F1 sprint race details expected
By Mat Coch
Sunday 28th March, 2021 - 1:08am
Details of Formula 1’s planned sprint race qualifying format are expected to be revealed ahead of Sunday’s Bahrain Grand Prix.
The concept has been under discussion for some time, though specific details on how it will work have been scarce.
Considerations have included the impact on the newly introduced financial regulations, tyre allocation, championship points, and how they are regarded with respect to a grand prix win.
There have also been questions raised regarding the potential damage costs involved, and insurance that may be available to cover it.
Team bosses met on Saturday in Bahrain to further discuss the matter, with details expected to be announced on Sunday.
“I think probably we share the mindset that we are racing purists and we know of the importance of the grand prix,” began Mercedes boss Toto Wolff.
“We have always been very reluctant to change that traditional format and I have seen some experiments in other race series where they have put in a second race on Saturday and the audiences were actually quite interested.
“Having said that, it by far didn’t have the importance and tradition like Formula 1, so we need to be really careful of how we are testing things.”
Three events are tipped to feature the sprint format this year.
Initially that was to be the Canadian, Italian, and Sao Paulo Grands Prix, though there are now suggestions the former could be replaced by the British Grand Prix.
“I think we’re keen to try to support the Commercial Rights Holder in having a look at it,” added Red Bull’s Christian Horner.
“Is the format right? I mean, it could just be a static Saturday race that creates a static Sunday race – but it’s another start, there’s more jeopardy, etcetera, etcetera.
“I think we have to give it a go.”
The costs involved in the initiative are a key consideration, especially so under the financial regulations which have come into force this season.
The top teams have had to shed staff and restructure their businesses coming into the 2021 campaign, with the likes of Mercedes not having headroom to incur additional costs and remain within the regulations.
“I think it’s [sprint races] worth trying but we simply haven’t got the margin to go for it and then find out that there is an extra half million pounds or more that we have to find within that budget cap, because that could mean looking at people again and that’s not where I want to go any more, at all,” Wolff explained.

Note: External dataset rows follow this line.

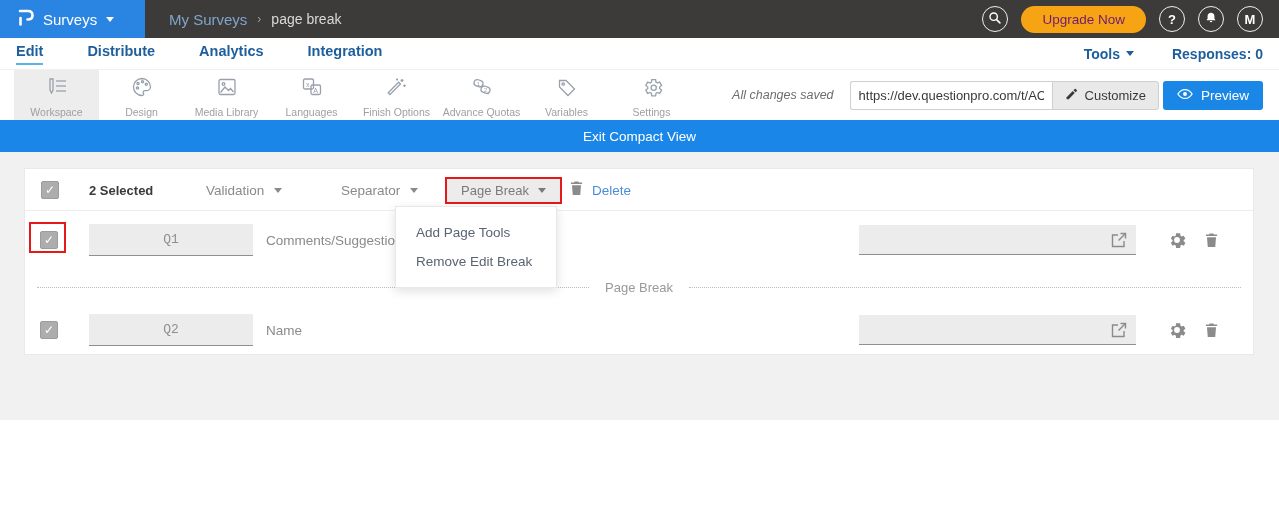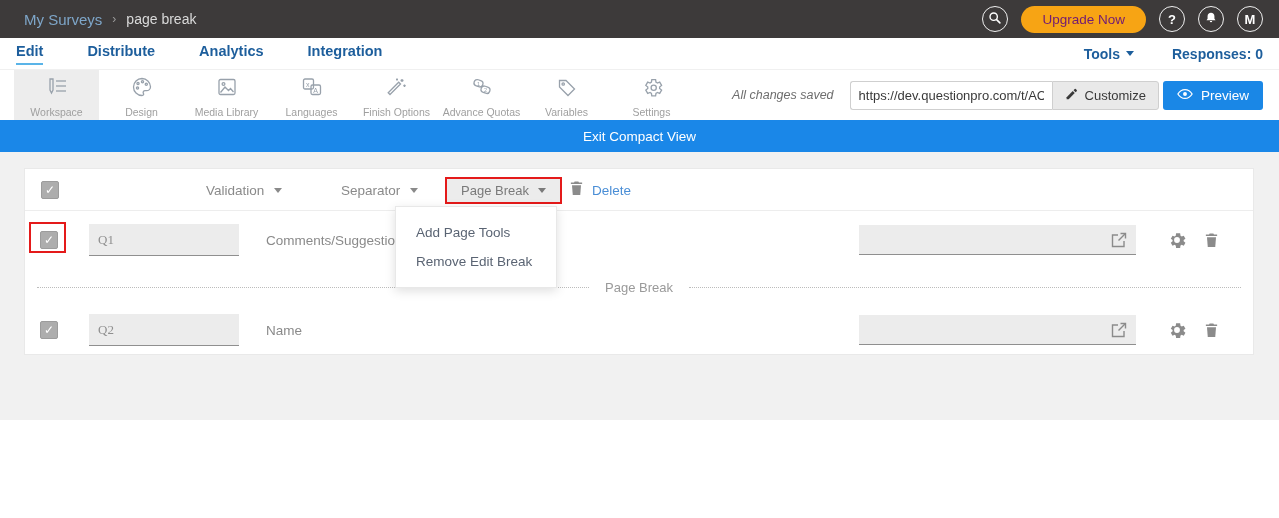--- a/index.html
+++ b/index.html
@@ -59,39 +59,49 @@
   .muted-dd .caret { color:#8a8a8a; }
   .pagebreak-btn { position:absolute; left:420px; top:8px; height:27px; width:117px; background:#ececec; border:2px solid #e41a1a; display:flex; align-items:center; justify-content:center; gap:9px; color:#7a7a7a; font-size:13px; cursor:pointer; }
   .pagebreak-btn .caret { color:#7a7a7a; }
   .delete-group { position:absolute; left:544px; top:0; height:42px; display:flex; align-items:center; gap:8px; cursor:pointer; }
   .delete-label { color:#4a8ed6; font-size:13.5px; }
 
   .q-row { position:relative; }
   .q-row.q1 { height:58px; }
   .q-row.q2 { height:51px; }
   .anno-box { position:absolute; left:4px; top:11px; width:37px; height:31px; border:2px solid #e41a1a; pointer-events:none; }
-  .q-code-input { position:absolute; left:64px; width:150px; height:32px; background:#ececec; border:none; border-bottom:1px solid #8f8f8f; padding:0 9px; font-size:13px; color:#8f8f8f; font-family:Liberation Serif, serif; outline:none; }
+  .q-code-input { position:absolute; left:64px; width:164px; height:32px; background:#ececec; border:none; border-bottom:1px solid #8f8f8f; padding:0 9px; font-size:13px; color:#8f8f8f; font-family:Liberation Mono, monospace; outline:none;text-align:center; }
   .q-title { position:absolute; left:241px; top:0; height:100%; display:flex; align-items:center; color:#8a8a8a; font-size:13.5px; }
   .answer-input { position:absolute; left:834px; width:277px; height:30px; background:#ececec; border:none; border-bottom:1px solid #8f8f8f; padding:0 30px 0 8px; font-family:inherit; outline:none; }
   .ext-link { position:absolute; cursor:pointer; }
   .icon-btn { position:absolute; cursor:pointer; }
 
   .divider-row { height:36px; display:flex; align-items:center; padding:0 12px; }
   .divider-row .dots { flex:1; border-top:1px dotted #bcbcbc; }
   .divider-label { color:#9a9a9a; font-size:13px; padding:0 16px; white-space:nowrap; }
 
   .dropdown { position:absolute; left:370px; top:37px; width:162px; height:82px; background:#fff; border:1px solid #e8e8e8; box-shadow:0 3px 10px rgba(0,0,0,0.13); z-index:20; display:flex; flex-direction:column; justify-content:center; gap:14px; padding:4px 0; }
   .dropdown-item { padding-left:20px; color:#5a6473; font-size:13.5px; cursor:pointer; }
 </style>
 </head>
 <body>
 
 <div class="stage">
 
   <div class="topbar">
+    <div class="brand">
+      <span>
+        <svg width="17" height="19" viewBox="0 0 17 19">
+            <path d="M3 3 H11 Q15.5 3 15.5 7.5 Q15.5 11.5 10.5 11.5" fill="none" stroke="#fff" stroke-width="2.6" stroke-linecap="round"></path>
+            <path d="M3.5 10 V16.5" fill="none" stroke="#fff" stroke-width="2.6" stroke-linecap="round"></path>
+          </svg>
+      </span>
+      <span class="brand-label">Surveys</span>
+      <span class="caret"></span>
+    </div>
     <div class="crumbs">
       <span class="crumb-parent">My Surveys</span>
       <span class="crumb-sep">›</span>
       <span class="crumb-current">page break</span>
     </div>
     <div class="top-right">
       <div class="circle-btn">
         <span>
           <svg width="14" height="14" viewBox="0 0 16 16">
               <circle cx="6.5" cy="6.5" r="4.2" fill="none" stroke="#fff" stroke-width="1.6"></circle>
@@ -248,20 +258,21 @@
 
   <div class="banner">
     <span>Exit Compact View</span>
   </div>
 
   <div class="content">
     <div class="card">
 
       <div class="sel-row">
         <div class="checkbox" style="left:16px; top:12px;"></div>
+        <span class="sel-count">2 Selected</span>
         <span class="muted-dd" style="left:181px;">
             <span>Validation</span>
             <span class="caret"></span>
           </span>
         <span class="muted-dd" style="left:316px;">
             <span>Separator</span>
             <span class="caret"></span>
           </span>
         <div class="pagebreak-btn">
           <span>Page Break</span>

Horner revealed that, currently, the sprint races would equate to an additional cost for teams, with no commercial model currently wrapped around it from Formula 1’s perspective.
“We accept that cash in, for this, that what’s been proposed doesn’t match cash out at the moment, so effectively it’s an investment by the teams into FOM to say okay, we support this in the hope that if it works it generates future revenue, future interest, future benefit into the sport,” Horner explained.
“If you divide $145m by 23 events, you can see the kind of… you’re in a crude basis what it takes to operate a grand prix car.
“Adding in, effectively albeit a shortened race is just more cost that we’re naturally going to incur the usage of parts, etcetera, etcetera, and so there just have to be a sensible allowance that takes that into account.
“As Toto says, we’re chasing £10,000, £20,000, £30,000 savings at the moment to ensure that we’re hitting the cap,” he added.
“To suddenly have a variable like this is something that just needs to be accommodated.
“We’re keen to support it but there needs to be an accommodation.”
Ross Brawn, F1’s managing director, motorsport, earlier this month provided further details on the planned sprint race concept.
“As well as a sprint qualifying, we’re going to have a normal qualifying on a Friday, where you qualify for your normal position in sprint qualifying, and then in sprint qualifying you’ll take it forward to the race,” he said.
“So really we’ll have a much fuller weekend, and that’s what we want to explore.”